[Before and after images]
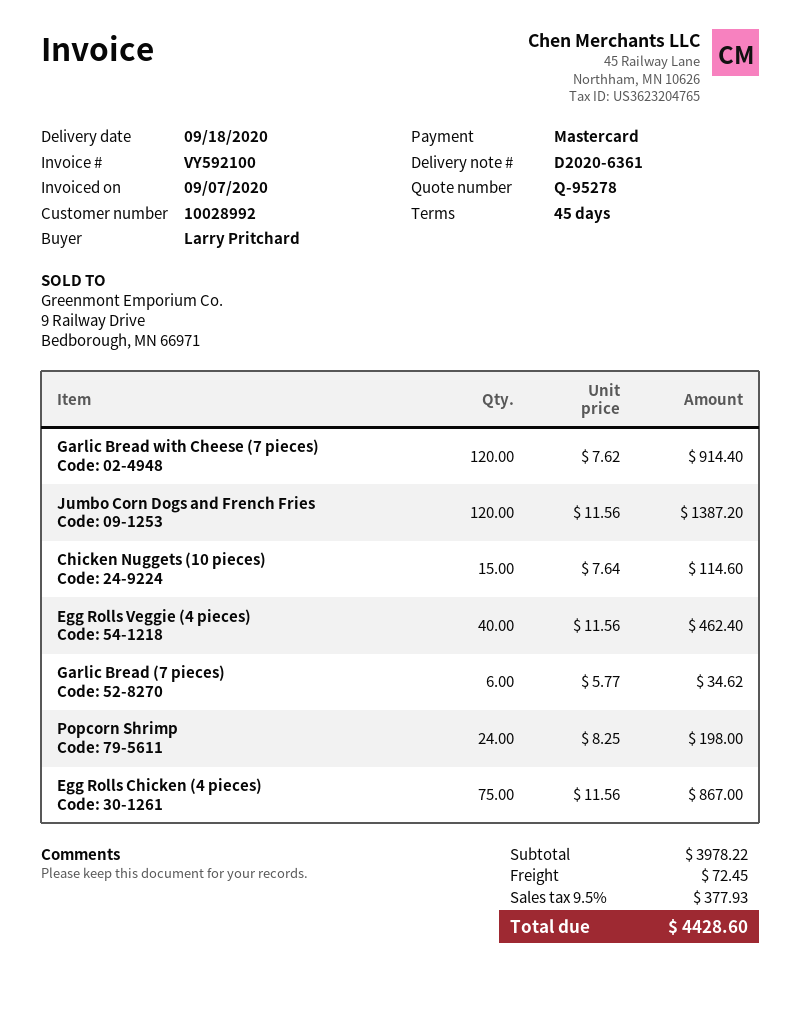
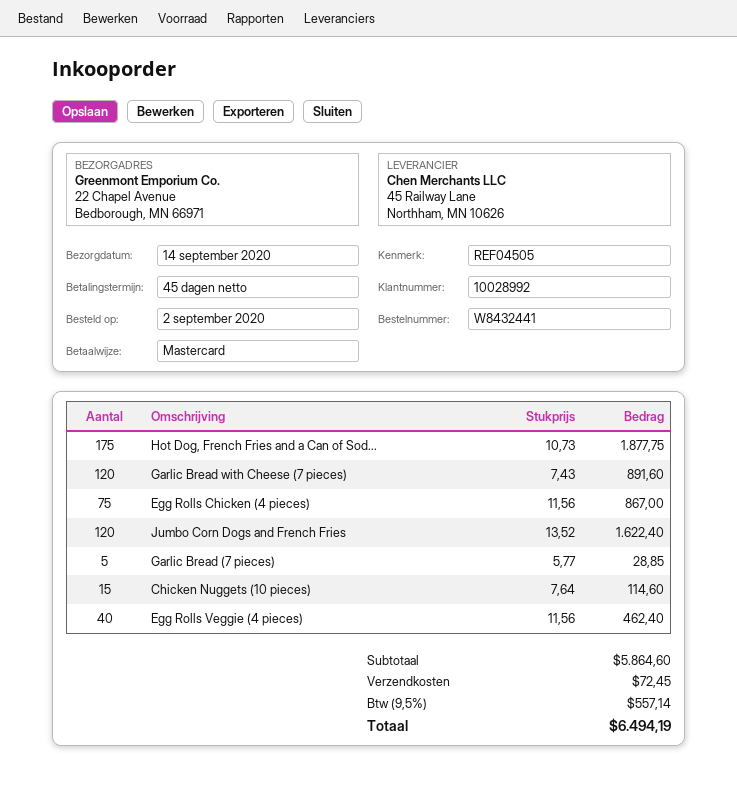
delivery date: 2020-09-18 -> 2020-09-14
Garlic Bread with Cheese (7 pieces): 120 x 7.62 = 914.40 -> 120 x 7.43 = 891.60
Jumbo Corn Dogs and French Fries: 120 x 11.56 = 1387.20 -> 120 x 13.52 = 1622.40
Garlic Bread (7 pieces): 6 x 5.77 = 34.62 -> 5 x 5.77 = 28.85
Popcorn Shrimp: 24 x 8.25 = 198.00 -> none
Hot Dog, French Fries and a Can of Sod...: none -> 175 x 10.73 = 1877.75
subtotal: 3978.22 -> 5864.60
tax: 9.5% = 377.93 -> 9.5% = 557.14
total: 4428.60 -> 6494.19

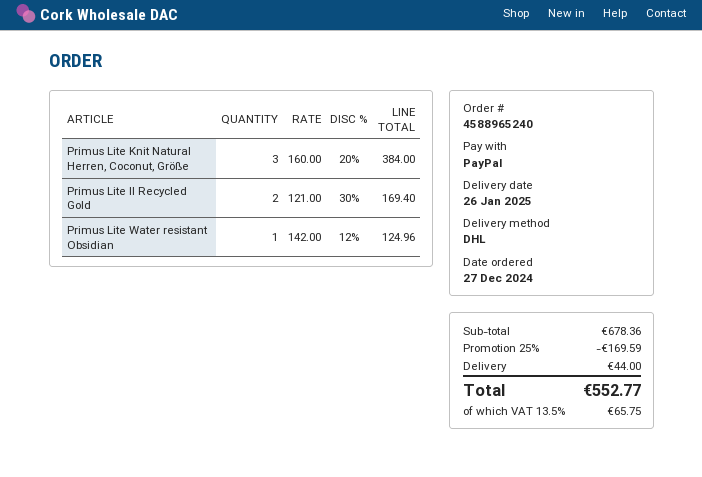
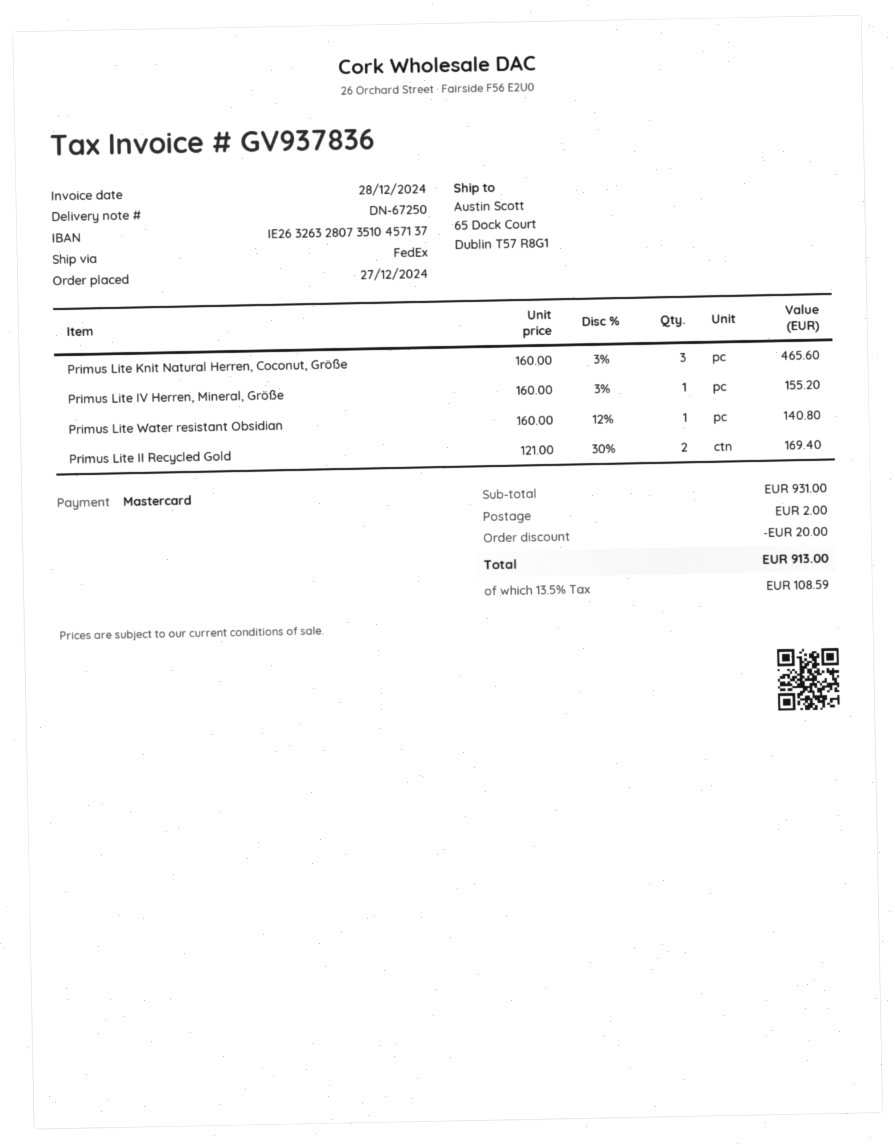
payment method: PayPal -> Mastercard
shipping method: DHL -> FedEx
Primus Lite Knit Natural Herren, Coconut, Größe: 3 x 160.00 - 20% = 384.00 -> 3 x 160.00 - 3% = 465.60
Primus Lite Water resistant Obsidian: 1 x 142.00 - 12% = 124.96 -> 1 x 160.00 - 12% = 140.80
Primus Lite IV Herren, Mineral, Größe: none -> 1 x 160.00 - 3% = 155.20
subtotal: 678.36 -> 931.00
discount: 169.59 -> 20.00
shipping: 44.00 -> 2.00
tax: 13.5% = 65.75 -> 13.5% = 108.59
total: 552.77 -> 913.00

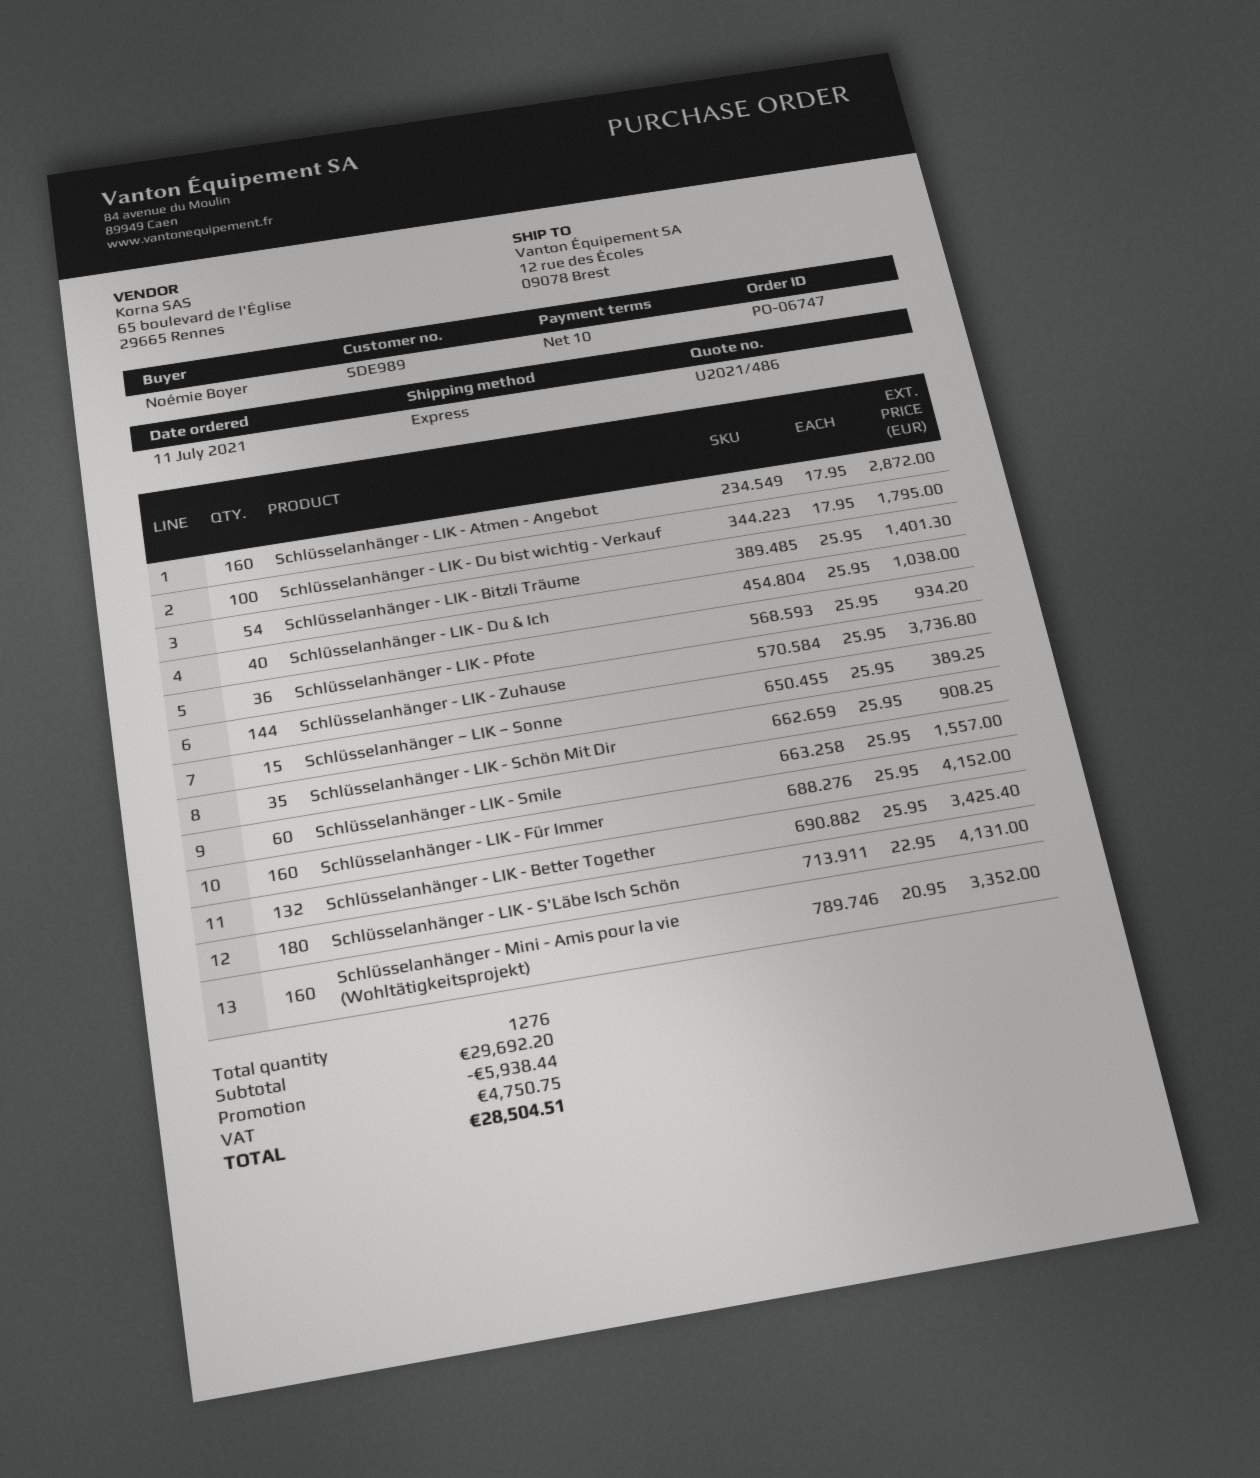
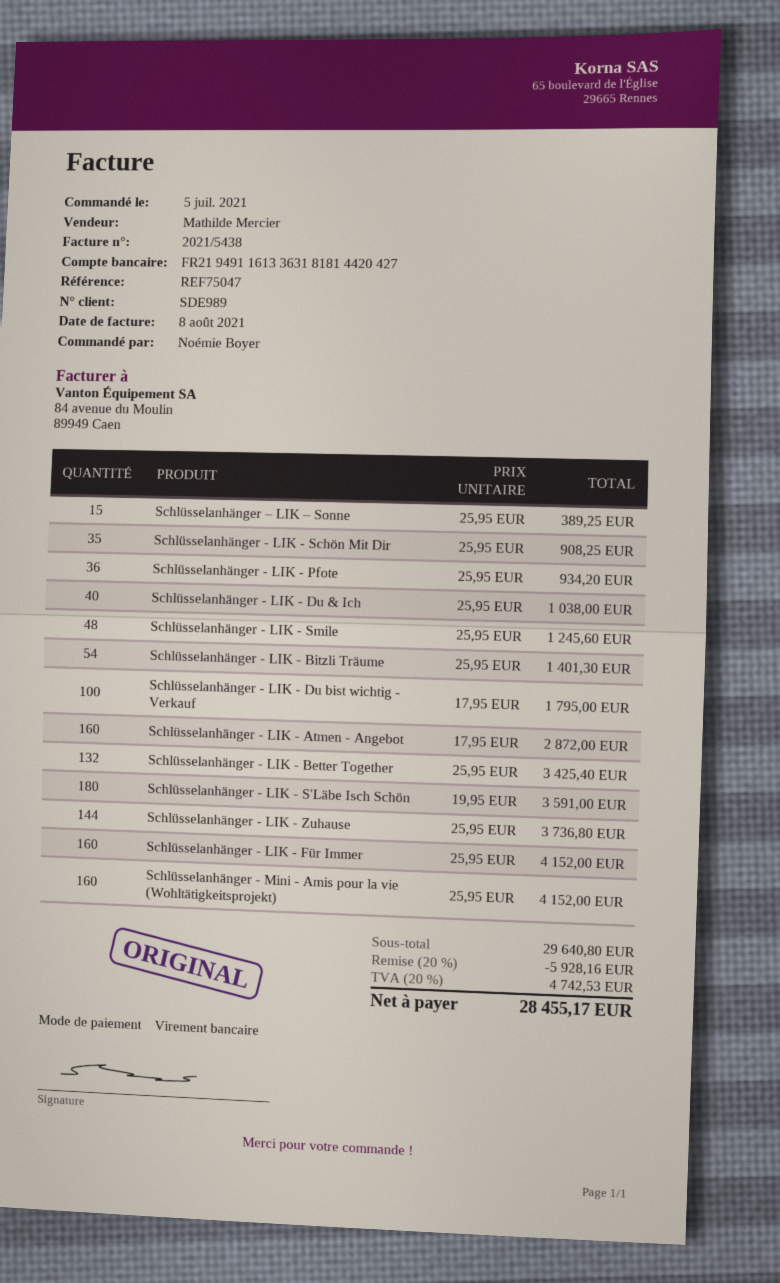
order date: 2021-07-11 -> 2021-07-05
Schlüsselanhänger - LIK - Smile: 60 x 25.95 = 1557.00 -> 48 x 25.95 = 1245.60
Schlüsselanhänger - LIK - S'Läbe Isch Schön: 180 x 22.95 = 4131.00 -> 180 x 19.95 = 3591.00
Schlüsselanhänger - Mini - Amis pour la vie (Wohltätigkeitsprojekt): 160 x 20.95 = 3352.00 -> 160 x 25.95 = 4152.00
subtotal: 29692.20 -> 29640.80
discount: 5938.44 -> 5928.16
tax: 4750.75 -> 4742.53
total: 28504.51 -> 28455.17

ACTIVITY
If pictures appear in the data, do not print them; repeat the rest exactly.

COMPLETED EXERCISE
delivery date: 2020-09-18 -> 2020-09-14
Garlic Bread with Cheese (7 pieces): 120 x 7.62 = 914.40 -> 120 x 7.43 = 891.60
Jumbo Corn Dogs and French Fries: 120 x 11.56 = 1387.20 -> 120 x 13.52 = 1622.40
Garlic Bread (7 pieces): 6 x 5.77 = 34.62 -> 5 x 5.77 = 28.85
Popcorn Shrimp: 24 x 8.25 = 198.00 -> none
Hot Dog, French Fries and a Can of Sod...: none -> 175 x 10.73 = 1877.75
subtotal: 3978.22 -> 5864.60
tax: 9.5% = 377.93 -> 9.5% = 557.14
total: 4428.60 -> 6494.19

payment method: PayPal -> Mastercard
shipping method: DHL -> FedEx
Primus Lite Knit Natural Herren, Coconut, Größe: 3 x 160.00 - 20% = 384.00 -> 3 x 160.00 - 3% = 465.60
Primus Lite Water resistant Obsidian: 1 x 142.00 - 12% = 124.96 -> 1 x 160.00 - 12% = 140.80
Primus Lite IV Herren, Mineral, Größe: none -> 1 x 160.00 - 3% = 155.20
subtotal: 678.36 -> 931.00
discount: 169.59 -> 20.00
shipping: 44.00 -> 2.00
tax: 13.5% = 65.75 -> 13.5% = 108.59
total: 552.77 -> 913.00

order date: 2021-07-11 -> 2021-07-05
Schlüsselanhänger - LIK - Smile: 60 x 25.95 = 1557.00 -> 48 x 25.95 = 1245.60
Schlüsselanhänger - LIK - S'Läbe Isch Schön: 180 x 22.95 = 4131.00 -> 180 x 19.95 = 3591.00
Schlüsselanhänger - Mini - Amis pour la vie (Wohltätigkeitsprojekt): 160 x 20.95 = 3352.00 -> 160 x 25.95 = 4152.00
subtotal: 29692.20 -> 29640.80
discount: 5938.44 -> 5928.16
tax: 4750.75 -> 4742.53
total: 28504.51 -> 28455.17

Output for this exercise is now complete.